Common mistake: Drafting the indemnification clause to cover claims caused by the site owner's own negligence. Courts strike these provisions, and their inclusion weakens the enforceability of the clause for legitimate user-caused claims.

Dispute resolution and governing law

In plain language: Specifies the jurisdiction whose laws apply, the forum where disputes are heard, and whether arbitration replaces litigation.

Sample language
These Terms are governed by the laws of [STATE / PROVINCE / COUNTRY]. Any dispute shall be resolved by binding arbitration under [AAA / JAMS] rules in [CITY], except that either party may seek injunctive relief in a court of competent jurisdiction.

Common mistake: Selecting a governing law with no connection to where the business operates or where users are located. Jurisdictions like California and the EU apply local consumer-protection law regardless of a choice-of-law clause.

Modifications and termination

In plain language: Reserves the site owner's right to update the terms at any time and describes how users will be notified, along with the owner's right to suspend or terminate access.

Sample language
[COMPANY NAME] may modify these Terms at any time. Changes take effect [30] days after posting, except for material changes which require [14] days' advance notice via email to registered users. Continued use constitutes acceptance. [COMPANY NAME] may terminate access for any violation of these Terms.

Common mistake: No advance-notice requirement for material changes. Several jurisdictions, including EU member states under the Digital Services Act, require meaningful prior notice before substantive term changes take effect.

How to fill it out

  1. 1

    Identify your legal entity and website URL

    Enter your full registered business name β€” not a brand name or trading name β€” and the exact URL of the site these terms govern. If the terms cover multiple domains or subdomains, list each one explicitly.

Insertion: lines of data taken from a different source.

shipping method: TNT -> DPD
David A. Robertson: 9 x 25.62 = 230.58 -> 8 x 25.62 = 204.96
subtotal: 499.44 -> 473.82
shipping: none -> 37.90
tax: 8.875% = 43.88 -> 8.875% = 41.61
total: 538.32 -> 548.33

    πŸ’‘ Cross-reference your business registration certificate to confirm the exact legal name. Mismatches between the entity in the terms and the entity in your contracts create enforcement gaps.

  2. 2

    Choose your acceptance mechanism

    Decide whether users will accept via clickwrap (a checkbox at account creation or checkout) or browsewrap (a notice in the site footer). Clickwrap is more reliably enforceable and is required for SaaS, e-commerce, and any site collecting personal data.

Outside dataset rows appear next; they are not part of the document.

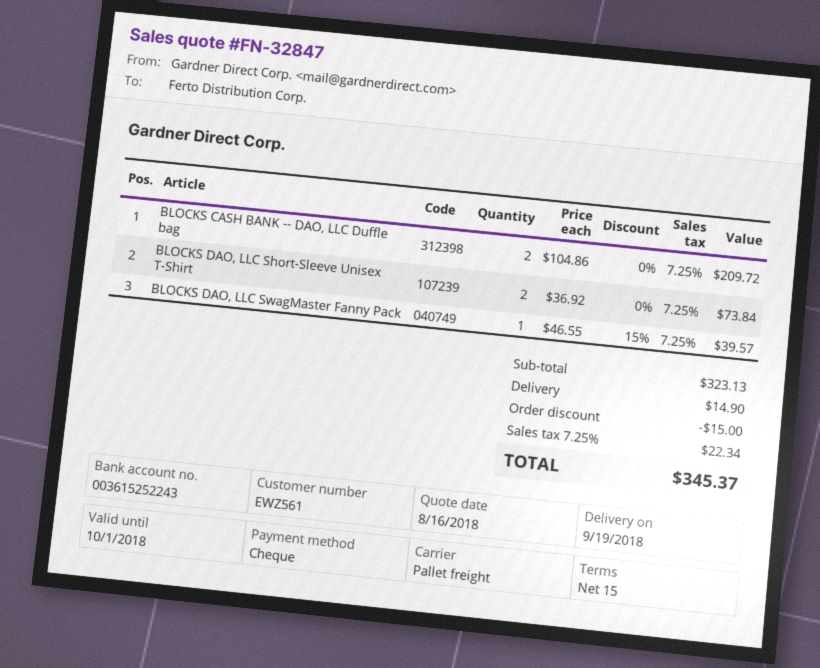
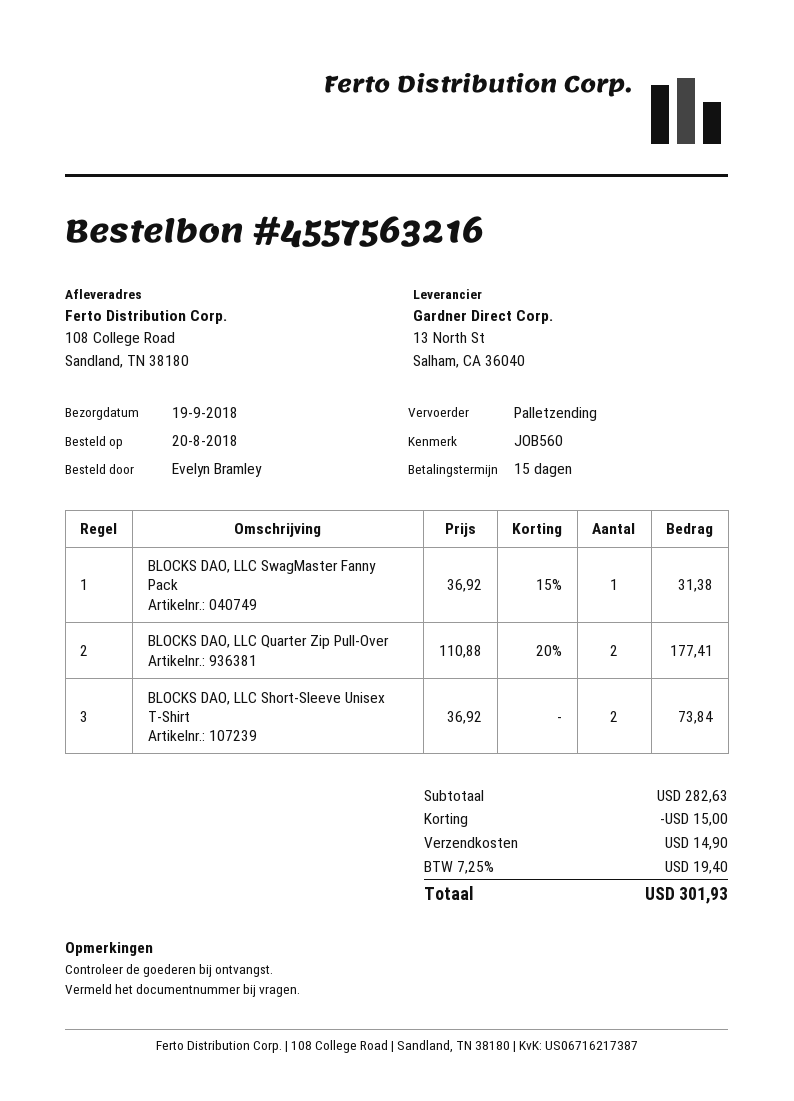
BLOCKS CASH BANK -- DAO, LLC Duffle bag: 2 x 104.86 = 209.72 -> none
BLOCKS DAO, LLC SwagMaster Fanny Pack: 1 x 46.55 - 15% = 39.57 -> 1 x 36.92 - 15% = 31.38
BLOCKS DAO, LLC Quarter Zip Pull-Over: none -> 2 x 110.88 - 20% = 177.41
subtotal: 323.13 -> 282.63
tax: 7.25% = 22.34 -> 7.25% = 19.40
total: 345.37 -> 301.93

    πŸ’‘ Log and timestamp clickwrap acceptances in your database. If a user disputes ever agreeing to the terms, that record is your primary evidence.

  3. 3

    Define permitted and prohibited uses for your specific site

    Replace the generic prohibited-use list with language tailored to your actual risk profile. A marketplace needs rules on fraudulent listings; a SaaS platform needs rules on reverse engineering and API abuse; a blog needs rules on content scraping.

    πŸ’‘ Review your support ticket history and terms-violation incidents from the past 12 months β€” they reveal the specific abuses your terms need to address.

  4. 4

    Assert IP ownership and address licensed content

    Confirm you own β€” or have a license to β€” every asset you are claiming in the IP clause. List any open-source components under their applicable licenses separately so the blanket ownership assertion does not overclaim.

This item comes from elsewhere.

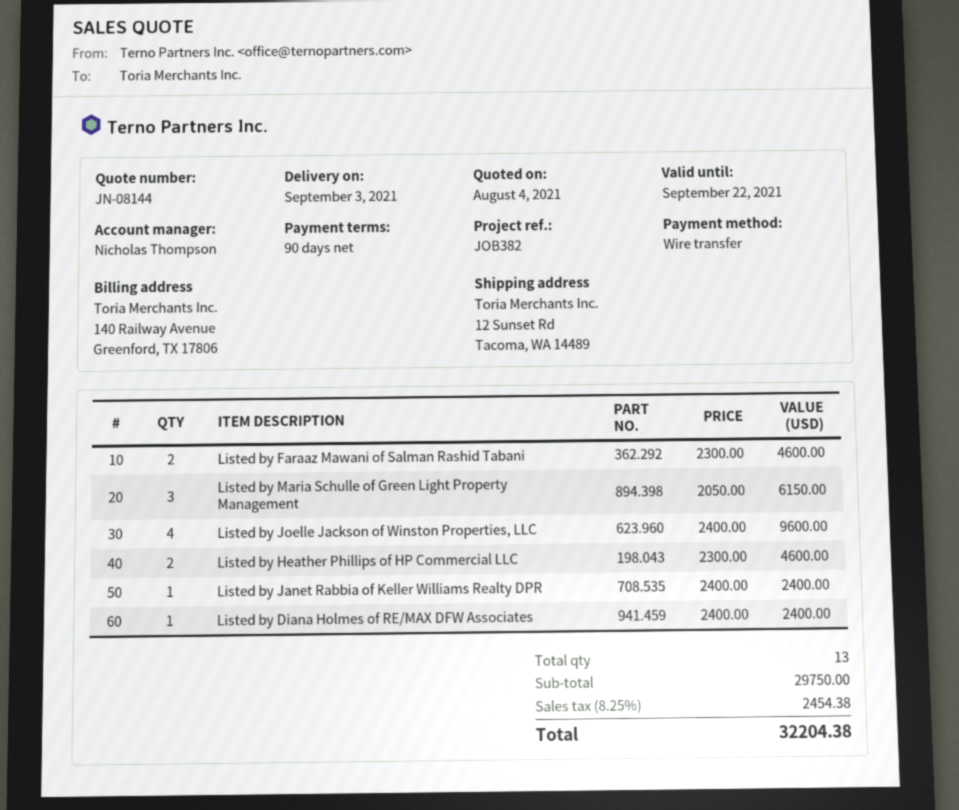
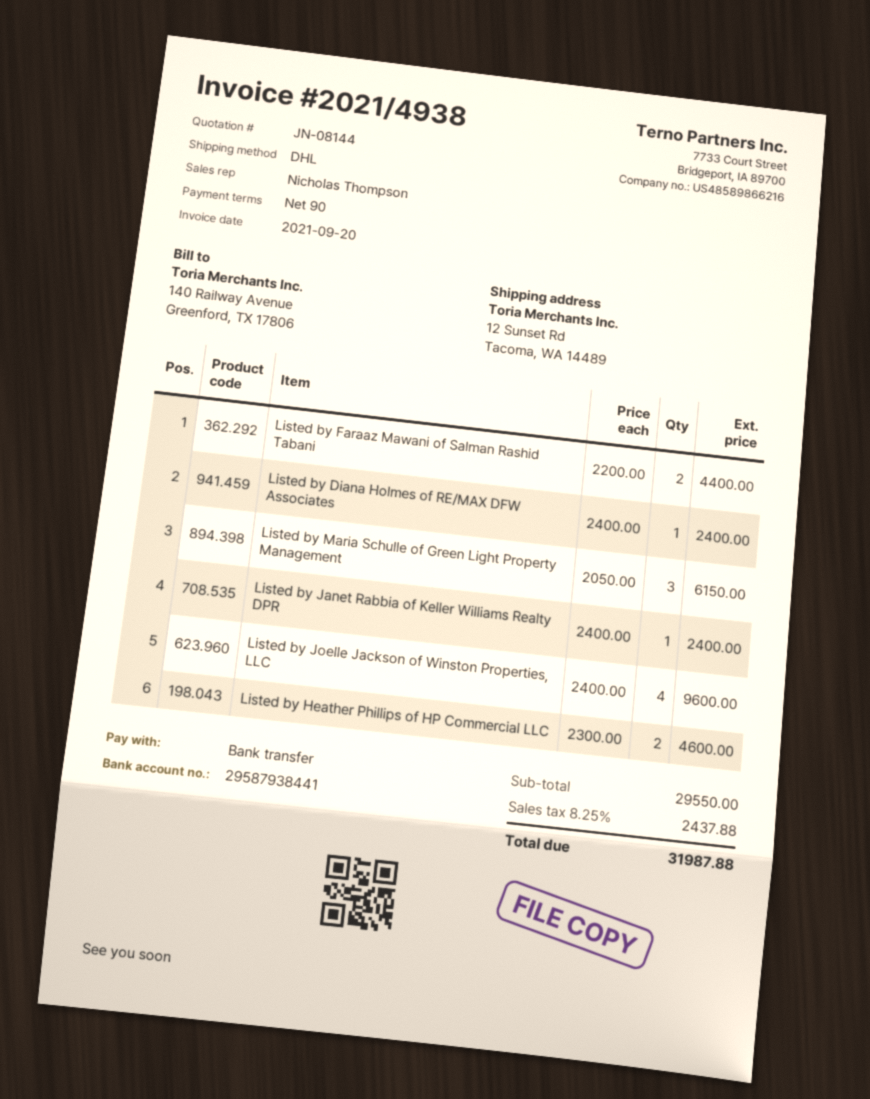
Listed by Faraaz Mawani of Salman Rashid Tabani: 2 x 2300.00 = 4600.00 -> 2 x 2200.00 = 4400.00
subtotal: 29750.00 -> 29550.00
tax: 8.25% = 2454.38 -> 8.25% = 2437.88
total: 32204.38 -> 31987.88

    πŸ’‘ Run a content audit before publishing. Asserting ownership over stock photography or licensed fonts you do not own exposes you to third-party infringement claims.

  5. 5

    Set the limitation of liability cap

    Choose a specific dollar amount or fee-based formula for the liability cap. Common choices: fees paid in the prior 12 months, a fixed amount of $100–$1,000, or the value of the specific transaction at issue.

    πŸ’‘ Never set the cap at zero. Courts in most jurisdictions refuse to enforce a complete liability exclusion, which can void the entire clause rather than just reduce it.

  6. 6

    Select governing law and dispute resolution

    Choose the jurisdiction where your business is incorporated or headquartered. If you have users in the EU, UK, or California, verify that your choice-of-law selection does not contradict mandatory consumer-protection rules in those regions.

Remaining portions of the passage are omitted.